On April 30, 2024, the government approved Latvia's economic growth strategy, which aims to double the country's GDP from the current EUR 40.3 billion to EUR 83 billion by 2035. This is to be achieved by significantly increasing the productivity of Latvian companies—from 60% of the EU average in 2023 to the EU average by 2035.

To improve competition in the banking sector and protect borrowers, a regulatory framework for refinancing consumer mortgages with another lender has been developed, identified as an urgent task for this government. On February 15, 2024, the Saeima passed amendments to four laws to facilitate consumer refinancing of mortgages.

From 2024, a new state oil product security reserve management model has been introduced, envisaging a gradual acquisition of security reserves into state ownership by December 31, 2028. Implementing this new model is expected to save the state over EUR 500 million in the next ten years.

On April 2, 2024, the Cabinet of Ministers approved an action plan to reduce administrative burdens in real estate development processes. The plan includes nearly 60 measures to improve local level territorial development planning, land management, construction processes, cadastral surveying, environmental impact assessment, and deforestation. Implementing this plan will be a significant step in reducing bureaucracy in Latvia, promoting growth in real estate development and construction sectors, and attracting investments.

The Ministry of Economics has developed a Human Capital Development Strategy for 2024–2027. In close cooperation with entrepreneurs, it will provide a more precise insight into the needs of employers and employees, ensuring more effective interaction in human capital development. In the coming days, the Ministry of Economics will introduce updated medium and long-term labor market forecasts.
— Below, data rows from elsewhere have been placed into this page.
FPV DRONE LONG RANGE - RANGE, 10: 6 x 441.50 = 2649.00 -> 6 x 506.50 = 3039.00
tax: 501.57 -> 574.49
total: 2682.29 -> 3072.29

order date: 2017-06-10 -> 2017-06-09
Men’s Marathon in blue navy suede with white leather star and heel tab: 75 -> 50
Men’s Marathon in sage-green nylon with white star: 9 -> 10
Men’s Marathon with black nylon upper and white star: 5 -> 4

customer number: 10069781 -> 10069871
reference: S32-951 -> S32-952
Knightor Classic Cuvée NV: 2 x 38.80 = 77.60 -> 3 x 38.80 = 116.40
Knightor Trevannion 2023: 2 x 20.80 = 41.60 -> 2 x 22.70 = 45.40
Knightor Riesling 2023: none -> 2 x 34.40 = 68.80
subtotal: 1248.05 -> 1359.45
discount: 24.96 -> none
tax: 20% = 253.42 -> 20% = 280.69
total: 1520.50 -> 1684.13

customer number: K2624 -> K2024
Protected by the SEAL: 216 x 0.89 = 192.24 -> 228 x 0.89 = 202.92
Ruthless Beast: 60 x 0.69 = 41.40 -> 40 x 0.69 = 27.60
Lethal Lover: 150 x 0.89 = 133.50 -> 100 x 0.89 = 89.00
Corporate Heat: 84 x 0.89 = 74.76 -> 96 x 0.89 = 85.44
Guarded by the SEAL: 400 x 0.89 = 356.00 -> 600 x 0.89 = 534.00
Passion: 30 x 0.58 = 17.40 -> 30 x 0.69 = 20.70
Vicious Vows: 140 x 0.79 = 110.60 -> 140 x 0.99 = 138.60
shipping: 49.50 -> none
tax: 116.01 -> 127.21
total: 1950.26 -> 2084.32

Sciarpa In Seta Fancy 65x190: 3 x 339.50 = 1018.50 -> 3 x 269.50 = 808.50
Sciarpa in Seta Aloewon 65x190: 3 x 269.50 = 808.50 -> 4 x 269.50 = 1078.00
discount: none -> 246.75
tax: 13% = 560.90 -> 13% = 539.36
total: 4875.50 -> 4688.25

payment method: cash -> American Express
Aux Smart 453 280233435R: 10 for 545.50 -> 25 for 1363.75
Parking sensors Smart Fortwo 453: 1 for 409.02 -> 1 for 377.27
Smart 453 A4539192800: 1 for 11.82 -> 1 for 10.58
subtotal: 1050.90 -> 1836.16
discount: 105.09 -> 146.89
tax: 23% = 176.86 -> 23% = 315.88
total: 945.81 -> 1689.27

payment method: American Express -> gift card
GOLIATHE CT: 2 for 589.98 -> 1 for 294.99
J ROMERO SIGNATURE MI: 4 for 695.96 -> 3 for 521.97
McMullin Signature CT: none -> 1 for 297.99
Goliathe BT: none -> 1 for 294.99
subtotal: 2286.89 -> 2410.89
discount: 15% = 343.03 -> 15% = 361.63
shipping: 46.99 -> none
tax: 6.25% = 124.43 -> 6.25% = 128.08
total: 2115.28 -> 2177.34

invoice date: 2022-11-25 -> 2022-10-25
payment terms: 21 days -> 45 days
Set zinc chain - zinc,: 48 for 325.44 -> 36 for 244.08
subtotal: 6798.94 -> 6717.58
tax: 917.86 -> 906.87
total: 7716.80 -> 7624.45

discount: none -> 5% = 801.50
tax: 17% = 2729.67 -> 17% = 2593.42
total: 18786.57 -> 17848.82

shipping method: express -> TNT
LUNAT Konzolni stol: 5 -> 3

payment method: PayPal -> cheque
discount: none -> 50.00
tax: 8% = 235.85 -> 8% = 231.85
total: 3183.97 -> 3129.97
The work of the Council for Coordination of Large and Strategically Important Investment Projects has been activated, clarifying the council's composition, functions, and tasks. The first council meeting has already taken place, highlighting around 80 current investment projects, each with an investment volume of over EUR 10 million. Many projects have an expected investment volume exceeding EUR 100 million.

Eleven EU funding programs have been approved, totaling EUR 371.05 million, including financial instruments (start-up and productivity loans, guarantees, equity investments) and grant programs. Access to financing for SMEs has been significantly eased—ALTUM has reduced collateral requirements for loans up to EUR 100,000 and lowered interest rates for start-up and SME loans to 3% (for terms over 12 months) or 4% (for terms up to 12 months).

Work continues on the alignment of nine additional EU fund programs for developing new products, supporting jobs, industry training, energy efficiency, innovation loans, and port infrastructure, totaling EUR 649.58 million, which will become sequentially available following the Recovery Fund or EU fund reallocations.

Additionally, activities have commenced for the construction of low-rent housing in regions—four projects have already been approved for the construction of 314 homes in Valmiera, Bauska, Jelgava, and Tukums, with several more projects under evaluation and development.